Whether you're changing jobs or staying abroad – a vested benefits account lets you hold on to your retirement savings when you take a break from or give up your job in Switzerland.
Assets, interest and capital earnings are tax-exempt before withdrawal
Full preservation of your vested pension capital if you take a break from employment
Possible, e.g. when you become self-employed or to finance your own home.
Vested benefits account at a glance
- Free account management
- No notice period
- Free annual account statement
Good advice pays off
We’re glad to answer any questions you may have about pensions and will give you comprehensive advice – for example, on the following topics:
- Will I have enough money when I retire?
- How can I invest my money to get higher returns?
- How can I finance my own home with pension funds?
- How can I best plan my retirement to save on taxes?
Our tip: Your money only lies dormant in your savings account. With a vested benefits account, your money is invested in Vitainvest investment funds – this gives you the opportunity to earn higher returns.

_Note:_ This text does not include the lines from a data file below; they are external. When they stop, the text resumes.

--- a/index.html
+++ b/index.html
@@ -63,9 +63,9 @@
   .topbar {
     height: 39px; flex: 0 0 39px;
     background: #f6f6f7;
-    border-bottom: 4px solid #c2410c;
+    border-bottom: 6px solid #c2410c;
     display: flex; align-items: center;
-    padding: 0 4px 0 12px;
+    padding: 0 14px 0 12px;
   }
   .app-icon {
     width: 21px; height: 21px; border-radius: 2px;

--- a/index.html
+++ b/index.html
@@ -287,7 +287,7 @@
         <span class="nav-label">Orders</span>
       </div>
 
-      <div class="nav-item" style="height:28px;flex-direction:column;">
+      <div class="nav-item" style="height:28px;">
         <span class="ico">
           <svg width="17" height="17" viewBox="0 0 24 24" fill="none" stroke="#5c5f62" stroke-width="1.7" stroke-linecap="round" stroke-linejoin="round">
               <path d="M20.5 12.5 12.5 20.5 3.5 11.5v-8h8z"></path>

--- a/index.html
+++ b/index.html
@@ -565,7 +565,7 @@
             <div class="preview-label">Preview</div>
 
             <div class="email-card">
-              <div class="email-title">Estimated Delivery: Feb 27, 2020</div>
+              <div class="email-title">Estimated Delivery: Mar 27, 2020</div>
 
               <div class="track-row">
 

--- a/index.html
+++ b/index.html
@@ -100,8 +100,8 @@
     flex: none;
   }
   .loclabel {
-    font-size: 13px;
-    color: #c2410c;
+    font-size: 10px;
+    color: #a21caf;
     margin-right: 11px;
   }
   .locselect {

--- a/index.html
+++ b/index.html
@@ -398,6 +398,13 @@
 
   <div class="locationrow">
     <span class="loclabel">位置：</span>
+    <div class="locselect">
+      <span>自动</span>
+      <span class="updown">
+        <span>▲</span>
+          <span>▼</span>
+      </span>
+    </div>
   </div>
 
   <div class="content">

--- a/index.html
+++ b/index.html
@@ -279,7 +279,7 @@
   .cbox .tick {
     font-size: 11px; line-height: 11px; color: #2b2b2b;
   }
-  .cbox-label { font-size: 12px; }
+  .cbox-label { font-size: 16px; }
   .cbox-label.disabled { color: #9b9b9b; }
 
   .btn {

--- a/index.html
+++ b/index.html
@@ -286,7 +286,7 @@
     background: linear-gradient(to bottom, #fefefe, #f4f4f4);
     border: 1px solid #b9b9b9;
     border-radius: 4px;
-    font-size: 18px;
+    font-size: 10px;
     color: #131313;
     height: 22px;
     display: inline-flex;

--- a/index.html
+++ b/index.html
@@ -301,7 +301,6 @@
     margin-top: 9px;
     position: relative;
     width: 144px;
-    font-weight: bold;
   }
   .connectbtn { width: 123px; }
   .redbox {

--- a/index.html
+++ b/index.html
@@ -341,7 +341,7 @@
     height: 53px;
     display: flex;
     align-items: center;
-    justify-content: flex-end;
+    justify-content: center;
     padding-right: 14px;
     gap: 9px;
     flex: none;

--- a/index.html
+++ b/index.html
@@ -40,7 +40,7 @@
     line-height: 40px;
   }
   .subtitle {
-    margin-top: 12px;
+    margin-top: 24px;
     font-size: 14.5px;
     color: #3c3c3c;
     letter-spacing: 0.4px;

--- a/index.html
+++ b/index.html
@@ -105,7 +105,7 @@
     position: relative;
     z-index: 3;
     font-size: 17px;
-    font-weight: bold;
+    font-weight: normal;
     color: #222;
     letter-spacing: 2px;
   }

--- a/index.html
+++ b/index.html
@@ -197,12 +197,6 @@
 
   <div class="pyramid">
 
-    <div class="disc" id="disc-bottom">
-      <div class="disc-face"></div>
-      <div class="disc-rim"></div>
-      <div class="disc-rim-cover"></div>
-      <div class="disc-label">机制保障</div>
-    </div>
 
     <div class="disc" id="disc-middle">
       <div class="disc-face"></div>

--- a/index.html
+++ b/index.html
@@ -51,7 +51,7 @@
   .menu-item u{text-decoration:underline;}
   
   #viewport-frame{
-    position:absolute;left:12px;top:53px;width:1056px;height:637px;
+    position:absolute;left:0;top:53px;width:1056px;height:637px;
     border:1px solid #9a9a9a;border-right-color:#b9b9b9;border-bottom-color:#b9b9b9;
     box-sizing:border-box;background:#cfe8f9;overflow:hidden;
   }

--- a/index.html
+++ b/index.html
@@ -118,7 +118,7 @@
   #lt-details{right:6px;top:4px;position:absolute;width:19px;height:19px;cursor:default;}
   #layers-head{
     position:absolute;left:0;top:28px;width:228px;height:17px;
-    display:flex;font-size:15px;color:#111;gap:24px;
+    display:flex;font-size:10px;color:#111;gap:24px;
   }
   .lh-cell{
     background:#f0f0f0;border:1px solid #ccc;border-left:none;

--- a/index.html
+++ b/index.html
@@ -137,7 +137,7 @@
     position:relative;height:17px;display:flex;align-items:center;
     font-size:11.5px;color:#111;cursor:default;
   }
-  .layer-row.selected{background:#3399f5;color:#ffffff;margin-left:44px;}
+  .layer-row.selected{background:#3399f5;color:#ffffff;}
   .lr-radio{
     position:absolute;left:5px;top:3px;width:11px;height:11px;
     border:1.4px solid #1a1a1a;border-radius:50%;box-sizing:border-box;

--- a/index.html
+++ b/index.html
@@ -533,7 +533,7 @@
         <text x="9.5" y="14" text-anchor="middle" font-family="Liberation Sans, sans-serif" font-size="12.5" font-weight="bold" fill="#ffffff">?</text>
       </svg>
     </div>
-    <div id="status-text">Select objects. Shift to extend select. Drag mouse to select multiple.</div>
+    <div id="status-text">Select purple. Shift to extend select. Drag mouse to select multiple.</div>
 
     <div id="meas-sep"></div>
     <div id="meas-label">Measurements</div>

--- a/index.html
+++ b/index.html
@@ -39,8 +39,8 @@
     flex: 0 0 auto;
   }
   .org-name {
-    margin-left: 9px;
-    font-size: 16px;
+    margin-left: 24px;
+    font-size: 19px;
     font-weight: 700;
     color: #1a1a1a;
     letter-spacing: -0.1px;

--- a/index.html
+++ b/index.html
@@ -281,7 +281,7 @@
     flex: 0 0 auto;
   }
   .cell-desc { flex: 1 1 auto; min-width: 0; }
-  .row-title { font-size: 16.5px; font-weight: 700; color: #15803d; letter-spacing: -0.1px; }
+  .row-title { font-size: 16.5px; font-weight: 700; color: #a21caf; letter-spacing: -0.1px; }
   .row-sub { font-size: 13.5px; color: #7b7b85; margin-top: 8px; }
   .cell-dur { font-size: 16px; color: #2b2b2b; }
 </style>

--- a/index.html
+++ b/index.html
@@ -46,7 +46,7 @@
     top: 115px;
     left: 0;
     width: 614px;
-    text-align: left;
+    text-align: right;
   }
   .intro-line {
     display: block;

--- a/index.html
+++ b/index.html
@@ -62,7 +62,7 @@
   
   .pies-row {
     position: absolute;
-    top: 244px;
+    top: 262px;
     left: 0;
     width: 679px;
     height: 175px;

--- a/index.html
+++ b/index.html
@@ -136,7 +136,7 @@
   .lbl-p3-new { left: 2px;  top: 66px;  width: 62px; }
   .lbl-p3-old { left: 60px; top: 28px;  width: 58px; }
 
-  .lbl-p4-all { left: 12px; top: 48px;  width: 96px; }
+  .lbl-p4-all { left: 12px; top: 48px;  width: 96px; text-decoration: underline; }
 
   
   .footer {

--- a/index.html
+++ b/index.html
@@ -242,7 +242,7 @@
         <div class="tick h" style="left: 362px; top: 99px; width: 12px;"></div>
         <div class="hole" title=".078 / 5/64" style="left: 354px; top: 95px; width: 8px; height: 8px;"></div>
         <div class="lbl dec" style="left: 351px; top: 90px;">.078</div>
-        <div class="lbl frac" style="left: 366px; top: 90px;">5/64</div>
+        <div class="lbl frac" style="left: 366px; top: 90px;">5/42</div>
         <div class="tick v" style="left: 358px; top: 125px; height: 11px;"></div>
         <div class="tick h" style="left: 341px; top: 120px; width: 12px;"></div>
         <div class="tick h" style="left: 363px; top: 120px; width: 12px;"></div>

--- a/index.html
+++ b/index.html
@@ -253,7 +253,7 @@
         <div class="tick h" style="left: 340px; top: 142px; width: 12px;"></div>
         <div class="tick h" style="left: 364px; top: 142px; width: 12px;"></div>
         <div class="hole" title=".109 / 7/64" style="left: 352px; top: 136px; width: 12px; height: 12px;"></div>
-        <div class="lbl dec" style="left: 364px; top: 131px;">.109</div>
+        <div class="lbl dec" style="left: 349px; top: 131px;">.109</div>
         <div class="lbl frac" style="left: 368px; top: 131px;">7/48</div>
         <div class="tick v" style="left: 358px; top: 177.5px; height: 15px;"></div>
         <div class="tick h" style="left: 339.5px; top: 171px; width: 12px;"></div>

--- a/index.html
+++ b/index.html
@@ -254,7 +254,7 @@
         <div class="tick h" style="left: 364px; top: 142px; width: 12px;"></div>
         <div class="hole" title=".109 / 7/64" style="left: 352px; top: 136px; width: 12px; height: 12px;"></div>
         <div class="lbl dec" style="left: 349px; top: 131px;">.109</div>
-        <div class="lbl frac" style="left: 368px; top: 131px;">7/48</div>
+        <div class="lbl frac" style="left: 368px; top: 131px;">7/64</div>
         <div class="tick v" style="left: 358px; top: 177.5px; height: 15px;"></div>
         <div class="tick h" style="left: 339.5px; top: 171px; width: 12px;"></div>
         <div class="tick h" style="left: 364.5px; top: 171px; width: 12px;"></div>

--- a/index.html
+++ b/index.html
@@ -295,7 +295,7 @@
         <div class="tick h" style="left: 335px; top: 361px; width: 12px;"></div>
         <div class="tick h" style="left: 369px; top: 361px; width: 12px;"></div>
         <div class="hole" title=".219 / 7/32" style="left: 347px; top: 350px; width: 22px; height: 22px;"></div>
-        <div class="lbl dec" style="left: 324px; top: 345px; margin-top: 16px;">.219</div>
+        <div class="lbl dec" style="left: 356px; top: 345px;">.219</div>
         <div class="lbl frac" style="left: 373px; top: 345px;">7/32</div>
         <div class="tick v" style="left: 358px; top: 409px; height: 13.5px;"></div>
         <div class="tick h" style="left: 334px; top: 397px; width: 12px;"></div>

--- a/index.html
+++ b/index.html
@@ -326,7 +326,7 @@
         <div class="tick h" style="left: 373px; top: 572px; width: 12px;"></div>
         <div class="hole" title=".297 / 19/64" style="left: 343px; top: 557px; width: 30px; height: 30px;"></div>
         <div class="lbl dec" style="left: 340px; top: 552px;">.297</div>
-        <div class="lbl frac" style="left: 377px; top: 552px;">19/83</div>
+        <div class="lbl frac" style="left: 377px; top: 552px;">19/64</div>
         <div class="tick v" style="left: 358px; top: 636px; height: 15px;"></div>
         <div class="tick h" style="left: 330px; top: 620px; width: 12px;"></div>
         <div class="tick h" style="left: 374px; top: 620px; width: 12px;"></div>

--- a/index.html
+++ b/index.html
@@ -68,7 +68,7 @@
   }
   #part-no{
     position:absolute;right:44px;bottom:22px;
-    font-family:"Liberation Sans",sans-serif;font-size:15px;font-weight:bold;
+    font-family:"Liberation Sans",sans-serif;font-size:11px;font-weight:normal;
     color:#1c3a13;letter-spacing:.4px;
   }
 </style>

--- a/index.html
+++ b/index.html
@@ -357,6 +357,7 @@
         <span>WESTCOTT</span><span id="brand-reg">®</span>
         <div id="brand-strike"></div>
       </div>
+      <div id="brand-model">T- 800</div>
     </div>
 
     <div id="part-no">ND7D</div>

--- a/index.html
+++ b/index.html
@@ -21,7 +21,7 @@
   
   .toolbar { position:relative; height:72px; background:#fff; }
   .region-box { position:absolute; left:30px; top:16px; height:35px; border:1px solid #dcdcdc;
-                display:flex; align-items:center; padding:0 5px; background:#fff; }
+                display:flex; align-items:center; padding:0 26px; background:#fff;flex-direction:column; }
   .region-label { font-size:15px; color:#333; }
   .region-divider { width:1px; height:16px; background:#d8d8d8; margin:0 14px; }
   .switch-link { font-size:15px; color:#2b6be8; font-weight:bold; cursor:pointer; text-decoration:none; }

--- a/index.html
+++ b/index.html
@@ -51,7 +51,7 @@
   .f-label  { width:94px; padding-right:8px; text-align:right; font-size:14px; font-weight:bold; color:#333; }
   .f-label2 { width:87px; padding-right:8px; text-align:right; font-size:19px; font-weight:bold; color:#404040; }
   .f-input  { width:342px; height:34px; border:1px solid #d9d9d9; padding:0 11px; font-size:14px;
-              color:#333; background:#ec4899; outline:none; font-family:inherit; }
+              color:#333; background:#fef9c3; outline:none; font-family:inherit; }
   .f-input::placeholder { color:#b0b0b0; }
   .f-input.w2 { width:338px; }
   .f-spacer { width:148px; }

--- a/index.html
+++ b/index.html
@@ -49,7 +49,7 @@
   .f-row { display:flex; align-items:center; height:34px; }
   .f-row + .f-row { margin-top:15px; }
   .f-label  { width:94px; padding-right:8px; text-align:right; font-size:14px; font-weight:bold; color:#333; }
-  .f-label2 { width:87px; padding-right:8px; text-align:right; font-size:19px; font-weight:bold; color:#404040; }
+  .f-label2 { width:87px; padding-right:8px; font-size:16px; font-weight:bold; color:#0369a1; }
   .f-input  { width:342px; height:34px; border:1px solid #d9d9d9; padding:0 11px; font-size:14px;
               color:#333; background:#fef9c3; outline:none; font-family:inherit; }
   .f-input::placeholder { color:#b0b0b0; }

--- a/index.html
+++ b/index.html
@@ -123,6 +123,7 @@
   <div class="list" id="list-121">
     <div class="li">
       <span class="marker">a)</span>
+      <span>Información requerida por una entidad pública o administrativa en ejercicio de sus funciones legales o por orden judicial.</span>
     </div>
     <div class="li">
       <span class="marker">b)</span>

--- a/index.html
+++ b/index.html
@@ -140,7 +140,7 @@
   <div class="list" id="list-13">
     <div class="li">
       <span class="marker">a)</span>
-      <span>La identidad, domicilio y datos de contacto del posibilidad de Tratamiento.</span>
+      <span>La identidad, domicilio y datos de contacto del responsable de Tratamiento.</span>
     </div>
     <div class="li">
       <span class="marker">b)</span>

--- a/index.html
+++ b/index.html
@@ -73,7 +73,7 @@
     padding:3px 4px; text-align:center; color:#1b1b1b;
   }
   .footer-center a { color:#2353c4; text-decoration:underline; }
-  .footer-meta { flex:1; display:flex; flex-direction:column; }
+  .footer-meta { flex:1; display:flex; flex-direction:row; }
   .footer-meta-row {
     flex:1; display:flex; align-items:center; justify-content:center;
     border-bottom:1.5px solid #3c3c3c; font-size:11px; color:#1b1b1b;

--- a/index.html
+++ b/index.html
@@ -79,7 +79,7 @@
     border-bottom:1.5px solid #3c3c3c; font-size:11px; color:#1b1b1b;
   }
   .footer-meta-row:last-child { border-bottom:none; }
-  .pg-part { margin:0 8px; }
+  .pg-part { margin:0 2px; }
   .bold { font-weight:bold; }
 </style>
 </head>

When you take a break from employment or become self-employed, you will no longer be a member of a pension fund. To keep your retirement savings, the pension fund of your last employer will transfer the money to an account in a vested benefits foundation. And so your pillar 2 assets are deposited – for example
- during parental leave;
- during vocational training;
- when you switch to a job abroad;
- during a sabbatical;
- for a longer trip;
- during unemployment.
Once you return to employment, have the savings from your vested benefits account transferred to your new pension fund.
Good to know: You can freely choose which foundation should hold your vested benefits account – that means that you can also switch from another vested benefits foundation to UBS.
If you move into the house or apartment yourself, you can use the savings in your vested benefits account for the financing. Early withdrawal is possible every five years and without a minimum requirement. The withdrawn amount can be paid back into pillar 2 at any time. Alternatively, it is also possible to pledge the funds.
The savings can then be used for building, buying or renovating real estate as well as for some forms of participation (e.g. housing cooperatives, tenant public limited companies). You can also use it to amortize mortgage loans.
Good to know: The financing of vacation houses, vacation apartments or secondary residences with savings from pillar 2 is not allowed.
Your retirement savings are exempt from wealth tax for the duration of the term. The interest earned is tax-exempt until withdrawal.
When your retirement savings are paid out, they will be taxed separately from other income at a reduced rate.
You can withdraw your savings no earlier than five years before reaching the statutory AHV retirement age.
Early withdrawal is possible if
- you want to use your retirement savings to finance your own home (possible every 5 years);
- you leave Switzerland permanently (restrictions apply in EU countries, Liechtenstein, Iceland and Norway);
- you become self-employed;
- you receive a full invalidity pension;
- your vested benefits account has a lower balance than your current annual contribution to your occupational pension plan.
If the pension fund member dies, payment is made to the beneficiaries.